** Task details **
A word-for-word copy of the data is what's wanted, with no pictures.

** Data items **
● ● ●
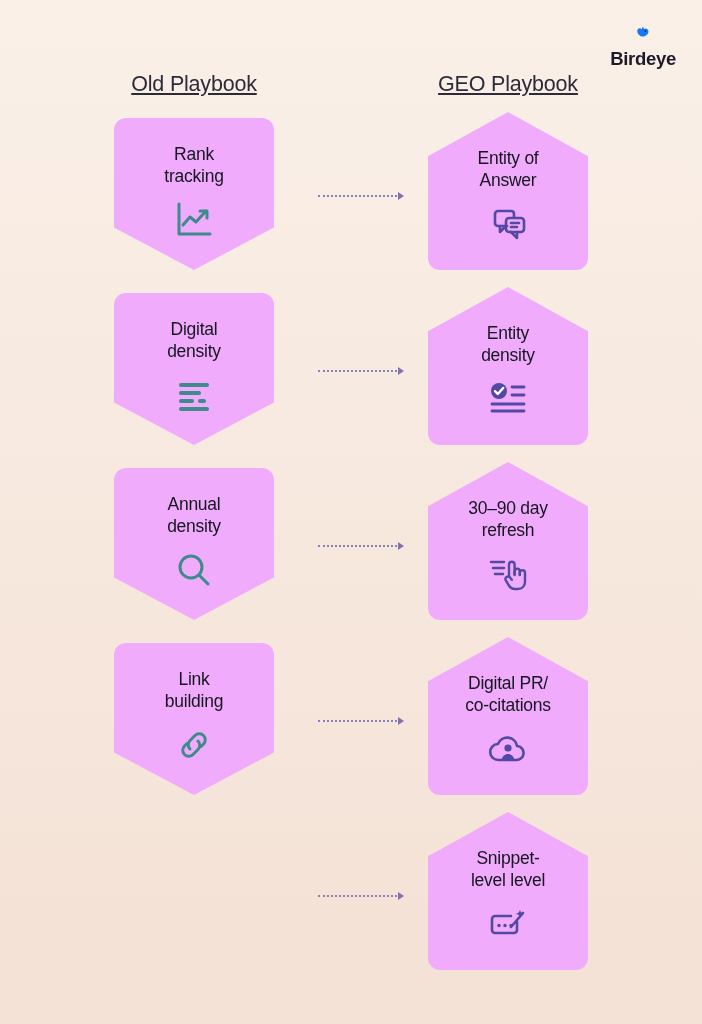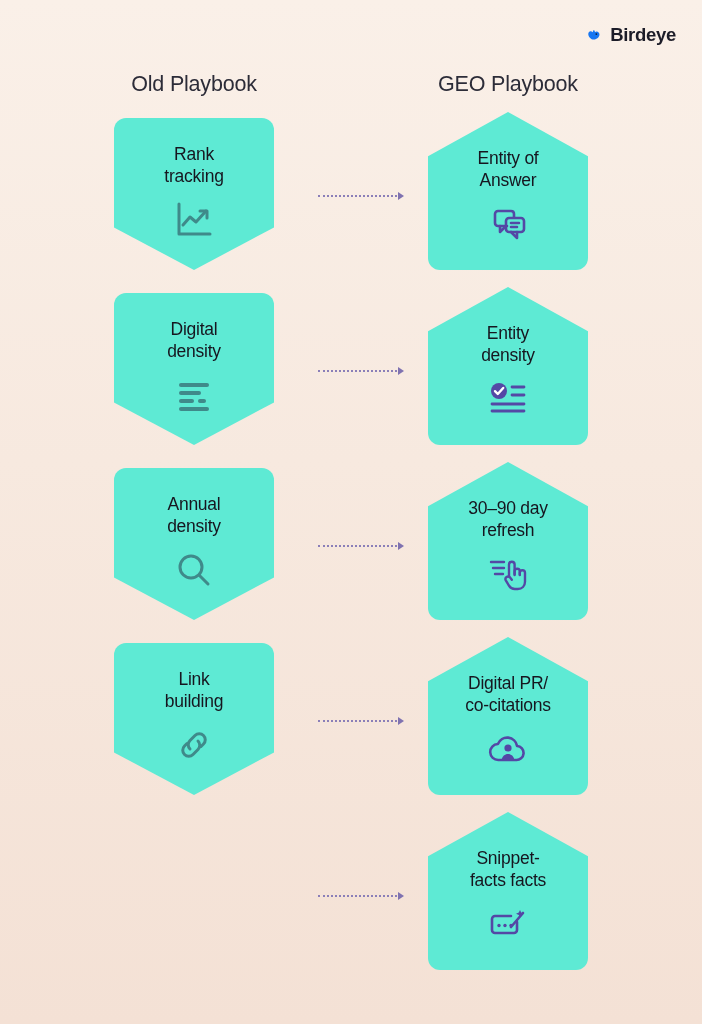"Birdeye" .brand { flex-direction: none -> column }
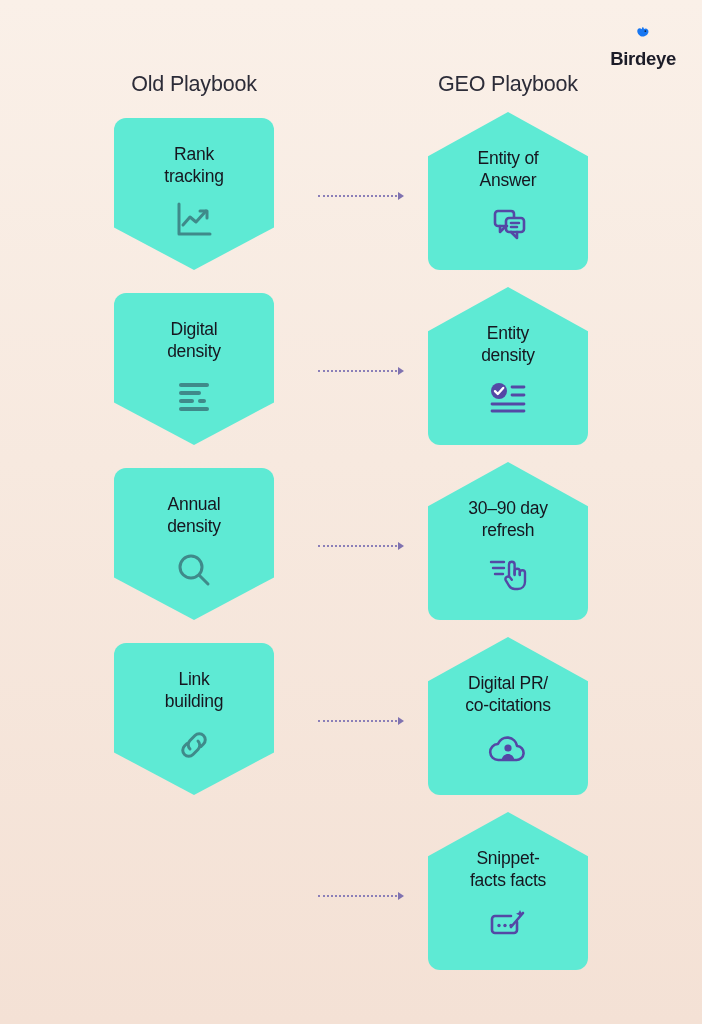"Old Playbook" .col-title { text-decoration: none -> underline }
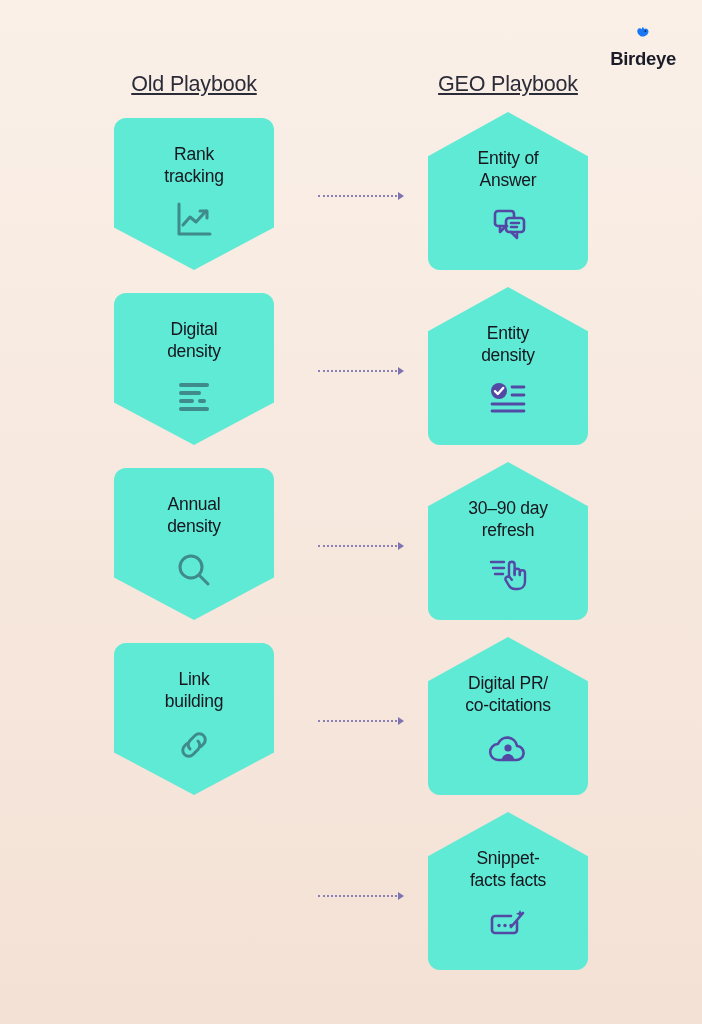"Rank" .card { background: #5eead4 -> #f0abfc }
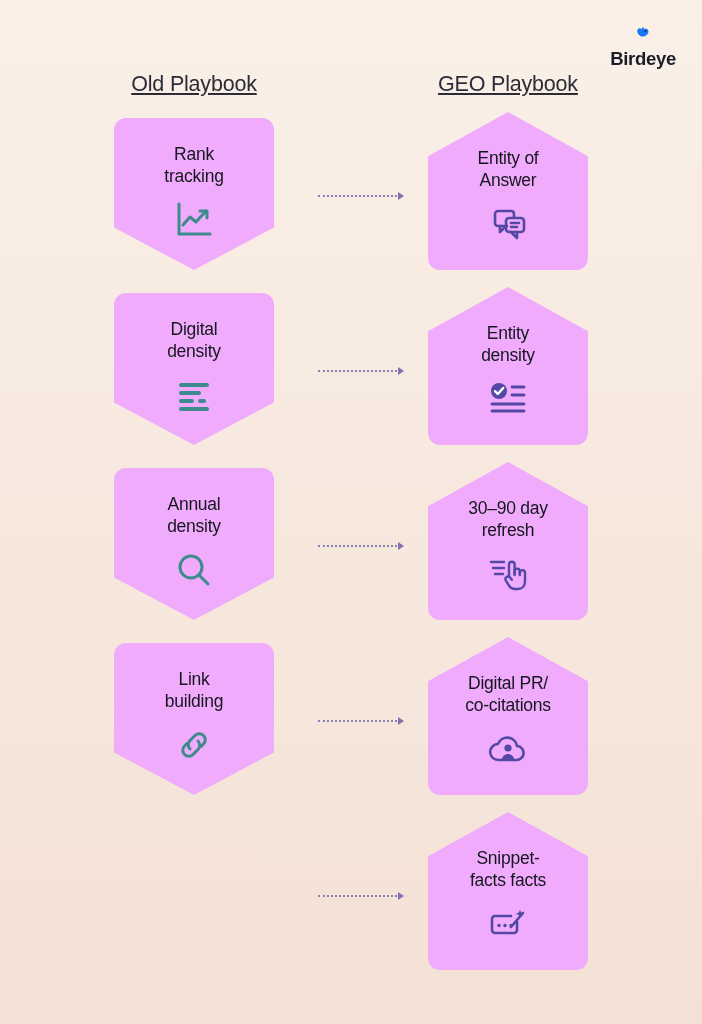"Snippet-" div.card-label { text: facts facts -> level level }
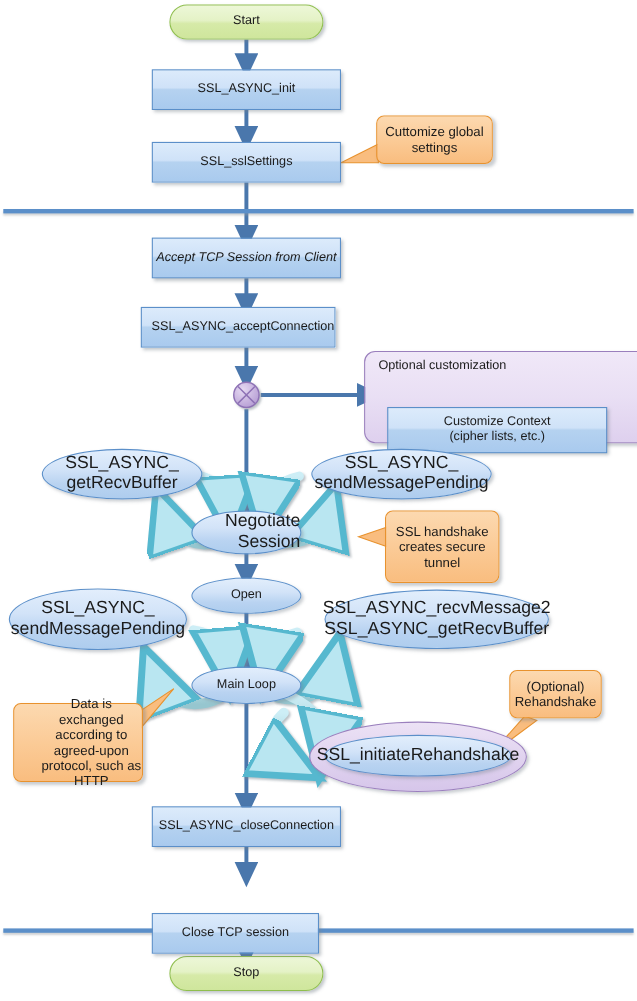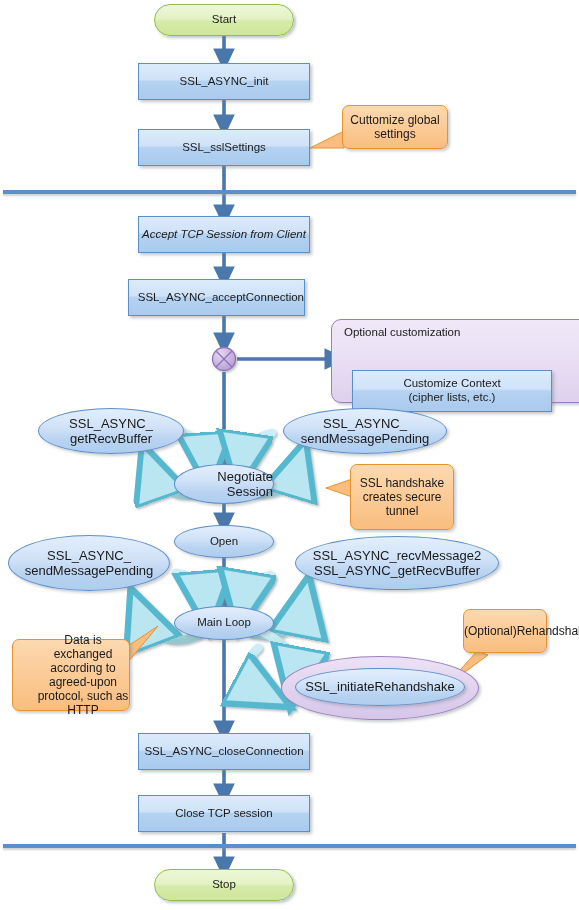"SSL_ASYNC_" .ell { font-size: 13px -> 16px }
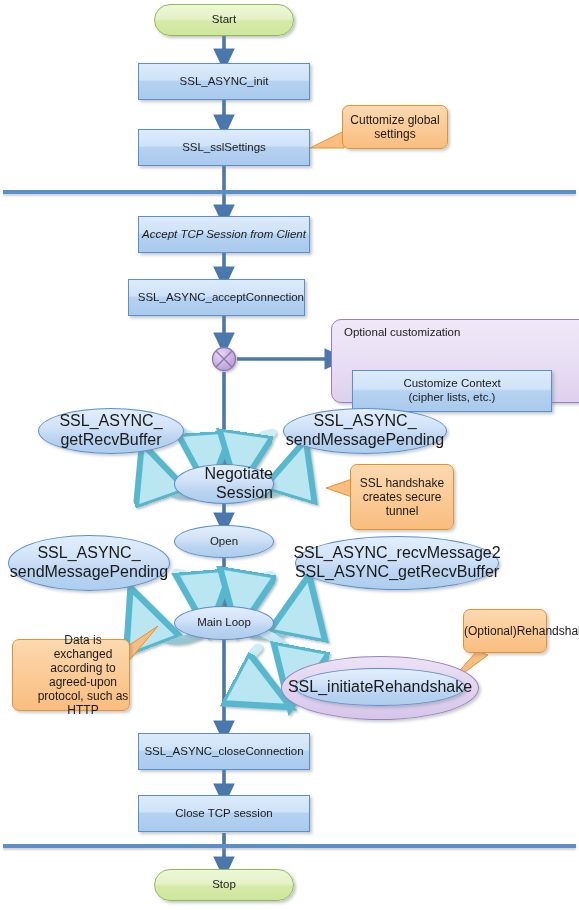"(Optional)" div.node { flex-direction: row -> column; justify-content: space-between -> none }
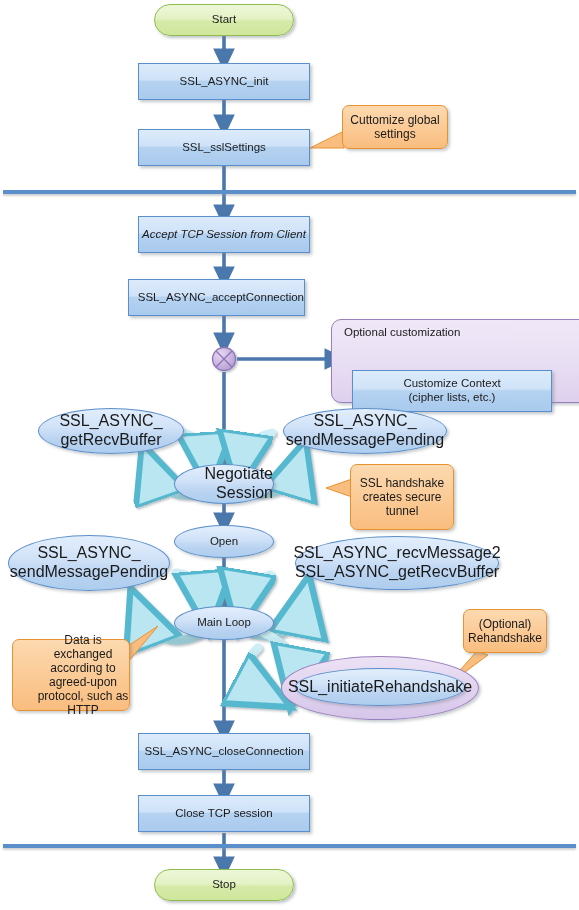"Close TCP session" div.node { top: 795px -> 830px; width: 172px -> 152px }
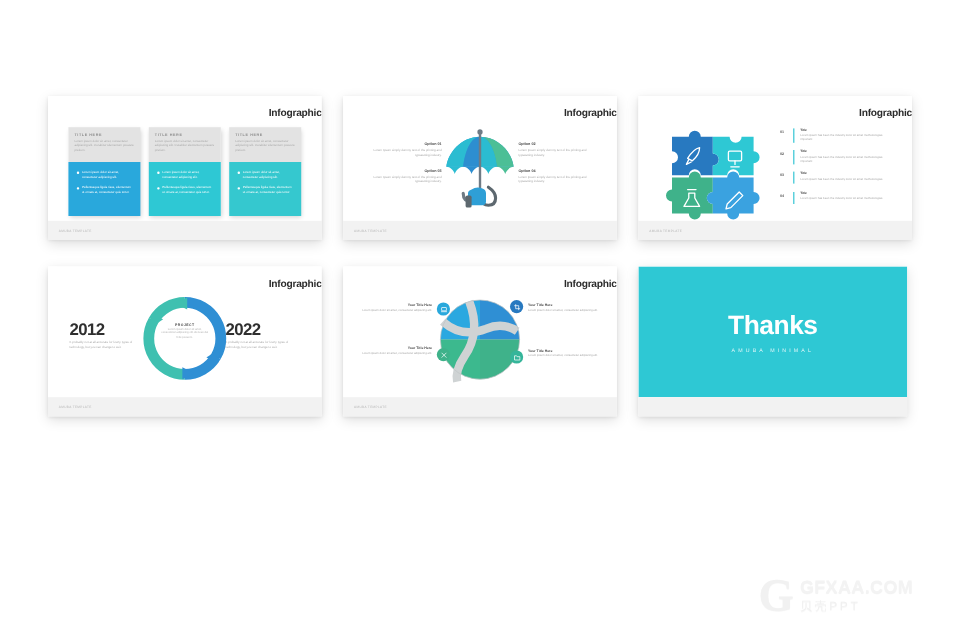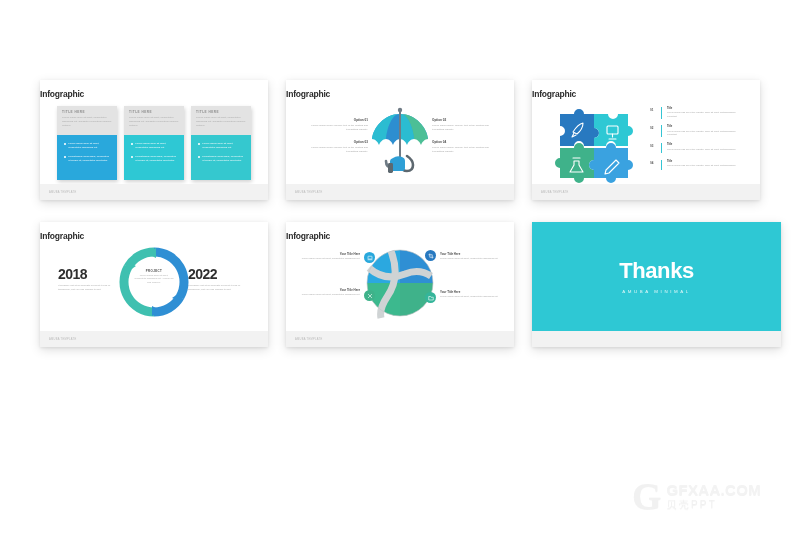"Infographic" .s-title { text-align: left -> right }
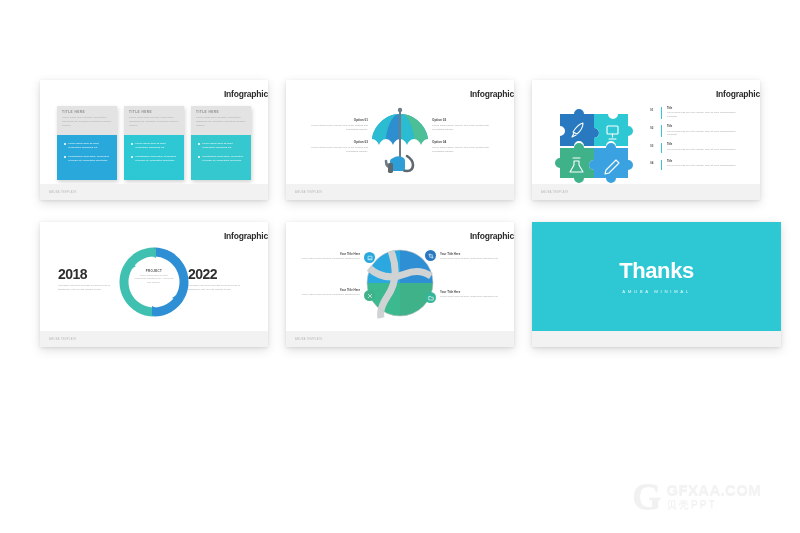"2018" span.y-n { text: 2018 -> 2012 }
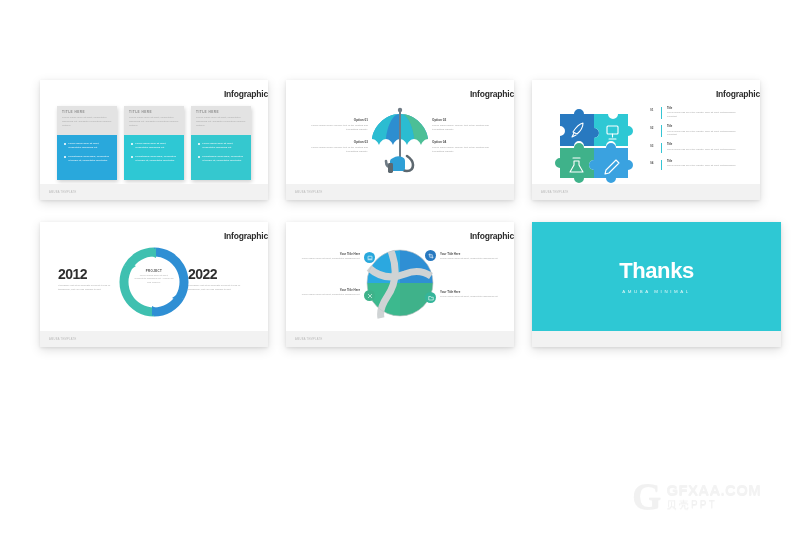"Thanks" #slide6 { width: 249px -> 224px }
● ● ●
** Solution **
"Birdeye" .brand { flex-direction: none -> column }
"Old Playbook" .col-title { text-decoration: none -> underline }
"Rank" .card { background: #5eead4 -> #f0abfc }
"Snippet-" div.card-label { text: facts facts -> level level }
"SSL_ASYNC_" .ell { font-size: 13px -> 16px }
"(Optional)" div.node { flex-direction: row -> column; justify-content: space-between -> none }
"Close TCP session" div.node { top: 795px -> 830px; width: 172px -> 152px }
"Infographic" .s-title { text-align: left -> right }
"2018" span.y-n { text: 2018 -> 2012 }
"Thanks" #slide6 { width: 249px -> 224px }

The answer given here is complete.